Calysta protein improves shrimp survival during EMS challenge
Wednesday, November 3, 2021
A new study shows shrimp welfare could be improved if fed Calysta’s FeedKind® protein, with the feed ingredient significantly reducing early mortality syndrome (EMS) risk. The study on the effectiveness of Calysta’s single-cell protein as a shrimp feed ingredient by Kasetsart University showed a significant improvement in shrimp immune response to the disease, with survival rates of up to 100% after 15 days of exposure, compared to just 76.7% of those fed on a traditional fishmeal-based feed.
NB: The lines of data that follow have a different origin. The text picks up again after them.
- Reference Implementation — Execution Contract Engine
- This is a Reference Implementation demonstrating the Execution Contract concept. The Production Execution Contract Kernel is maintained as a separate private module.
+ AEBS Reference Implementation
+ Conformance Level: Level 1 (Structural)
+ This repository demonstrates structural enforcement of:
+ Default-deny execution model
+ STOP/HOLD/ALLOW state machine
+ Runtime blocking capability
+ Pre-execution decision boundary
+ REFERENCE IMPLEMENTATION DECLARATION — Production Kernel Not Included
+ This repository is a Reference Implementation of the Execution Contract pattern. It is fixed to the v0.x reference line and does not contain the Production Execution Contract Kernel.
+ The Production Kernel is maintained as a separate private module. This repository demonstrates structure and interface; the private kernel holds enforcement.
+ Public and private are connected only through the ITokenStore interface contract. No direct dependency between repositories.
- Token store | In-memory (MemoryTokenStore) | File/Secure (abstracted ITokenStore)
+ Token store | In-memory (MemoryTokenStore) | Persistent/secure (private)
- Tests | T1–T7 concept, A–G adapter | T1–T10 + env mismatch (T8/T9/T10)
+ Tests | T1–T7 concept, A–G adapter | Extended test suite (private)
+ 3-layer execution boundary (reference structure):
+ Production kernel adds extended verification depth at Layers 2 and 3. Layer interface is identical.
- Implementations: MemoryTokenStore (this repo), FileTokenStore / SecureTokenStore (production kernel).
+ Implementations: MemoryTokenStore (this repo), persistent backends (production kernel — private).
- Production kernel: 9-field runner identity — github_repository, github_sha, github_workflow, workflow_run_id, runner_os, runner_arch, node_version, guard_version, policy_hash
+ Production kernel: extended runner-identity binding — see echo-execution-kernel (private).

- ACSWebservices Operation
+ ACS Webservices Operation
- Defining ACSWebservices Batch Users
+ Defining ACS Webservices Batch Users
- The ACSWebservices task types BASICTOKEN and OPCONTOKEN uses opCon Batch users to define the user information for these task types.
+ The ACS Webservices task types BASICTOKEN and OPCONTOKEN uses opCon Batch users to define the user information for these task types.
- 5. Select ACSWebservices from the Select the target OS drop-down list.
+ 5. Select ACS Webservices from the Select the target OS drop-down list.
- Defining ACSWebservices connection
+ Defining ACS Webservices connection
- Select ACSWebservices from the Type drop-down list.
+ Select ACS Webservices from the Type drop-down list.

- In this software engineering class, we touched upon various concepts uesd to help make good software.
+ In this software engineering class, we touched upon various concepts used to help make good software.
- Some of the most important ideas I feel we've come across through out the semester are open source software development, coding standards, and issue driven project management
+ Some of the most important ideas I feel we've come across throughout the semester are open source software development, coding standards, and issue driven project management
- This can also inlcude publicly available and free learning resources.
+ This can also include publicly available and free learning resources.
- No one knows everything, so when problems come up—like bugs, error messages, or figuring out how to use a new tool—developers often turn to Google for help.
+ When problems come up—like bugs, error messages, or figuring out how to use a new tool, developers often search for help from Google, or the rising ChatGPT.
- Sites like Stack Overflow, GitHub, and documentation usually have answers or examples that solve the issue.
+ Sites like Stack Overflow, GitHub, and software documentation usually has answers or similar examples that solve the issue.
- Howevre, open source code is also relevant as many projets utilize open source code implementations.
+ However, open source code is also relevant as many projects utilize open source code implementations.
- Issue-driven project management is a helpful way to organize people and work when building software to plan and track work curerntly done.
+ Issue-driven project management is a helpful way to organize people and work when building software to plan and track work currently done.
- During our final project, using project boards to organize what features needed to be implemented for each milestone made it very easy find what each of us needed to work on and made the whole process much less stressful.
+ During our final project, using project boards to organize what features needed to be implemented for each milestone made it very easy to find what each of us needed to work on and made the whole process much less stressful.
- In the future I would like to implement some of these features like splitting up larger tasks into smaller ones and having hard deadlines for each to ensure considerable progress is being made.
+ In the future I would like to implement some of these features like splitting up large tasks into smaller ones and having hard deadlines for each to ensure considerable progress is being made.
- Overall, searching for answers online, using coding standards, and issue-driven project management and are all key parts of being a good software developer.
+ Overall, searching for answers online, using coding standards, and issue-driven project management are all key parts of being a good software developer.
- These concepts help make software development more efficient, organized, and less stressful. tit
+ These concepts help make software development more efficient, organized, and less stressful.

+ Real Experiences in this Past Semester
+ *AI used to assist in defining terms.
“Outbreaks of the disease remain one of the biggest challenges in aquaculture today. EMS, in particular, has caused more than $20 billion in losses to the shrimp industry over the last decade, and disease management and prevention is one of the industry’s highest priorities,” said Allan LeBlanc, vice president, aquaculture lead at Calysta. “FeedKind’s ability to activate shrimps’ innate immune system could be transformative for the industry. As a key ingredient in functional feeds, it can form the backbone of a comprehensive disease prevention strategy for farmers, all while improving animal health and increasing yield. With a growing global population and increasing demand for protein, being able to produce more food from less is crucial to helping us maximize existing resources and improve global food security.”
The study, carried out by Dr. Orapint at the Nutrition and Aquafeed Laboratory, Department of Aquaculture, Faculty of Fisheries, Kasetsart University, Bangkok, Thailand, said that “FeedKind does not inhibit growth performance, feed efficiency or survival of shrimp. Additionally, shrimp in this study demonstrated an increased tolerance to disease when challenged with Vibrio, indicating FeedKind protein may help promote a robust immune response.”
The FeedKind study tested Penaeus vannamei shrimp fed a variety of diets, from a control diet comprised of traditional fishmeal-based feed to diets with increasing quantities of FeedKind protein to replace the fishmeal at 33%, 66% and 100% – up to a total of 15% of feed.
Shrimp spent 15 days continuously exposed to the causative agent of EMS, Vibrio parahaemolyticus. All shrimp on the FeedKind-based diets showed greater survival rates compared to the fishmeal-based feed, from 76.7% in the control to 86.7% at 5% FeedKind, 96.7% in 10% FeedKind and 100% in the 15% concentration of FeedKind.
Results showed that fishmeal can be entirely replaced in shrimp diets with FeedKind. Additionally, the replacement of fishmeal with methanotroph bacteria meal protein, FeedKind, followed by a natural V. parahaemolyticus challenge led to improved survival.
Check out the study here.
Calysta’s 50/50 JV with Adisseo, Calysseo, is in the process of building the world’s first FeedKind commercial production facility in Chongqing, China, with the completion of the first 20,000 tons per year plant expected next year and expansion shortly thereafter.